PROBLEM DESCRIPTION: For this exercise, return the line containing "shipping: none -> 6.00" and every line after it through the end of the records below, without alteration.

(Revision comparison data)
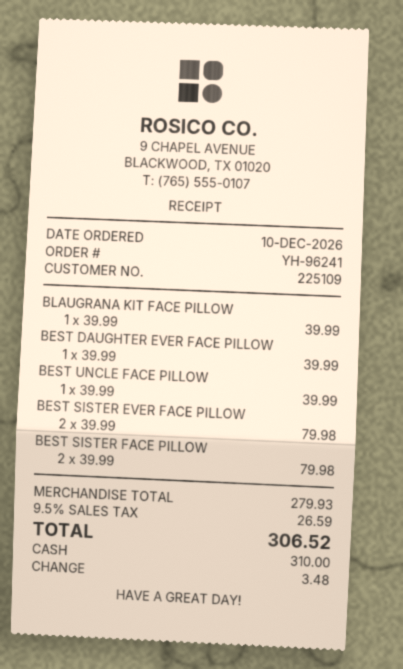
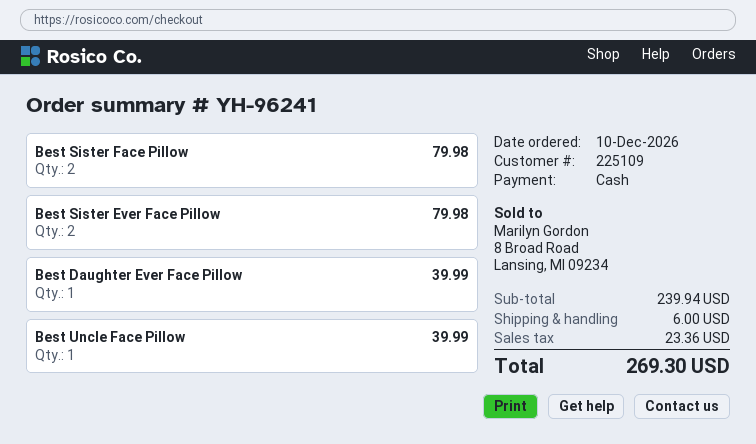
BLAUGRANA KIT FACE PILLOW: 1 for 39.99 -> none
subtotal: 279.93 -> 239.94
shipping: none -> 6.00
tax: 26.59 -> 23.36
total: 306.52 -> 269.30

EXERCISE RESPONSE:
shipping: none -> 6.00
tax: 26.59 -> 23.36
total: 306.52 -> 269.30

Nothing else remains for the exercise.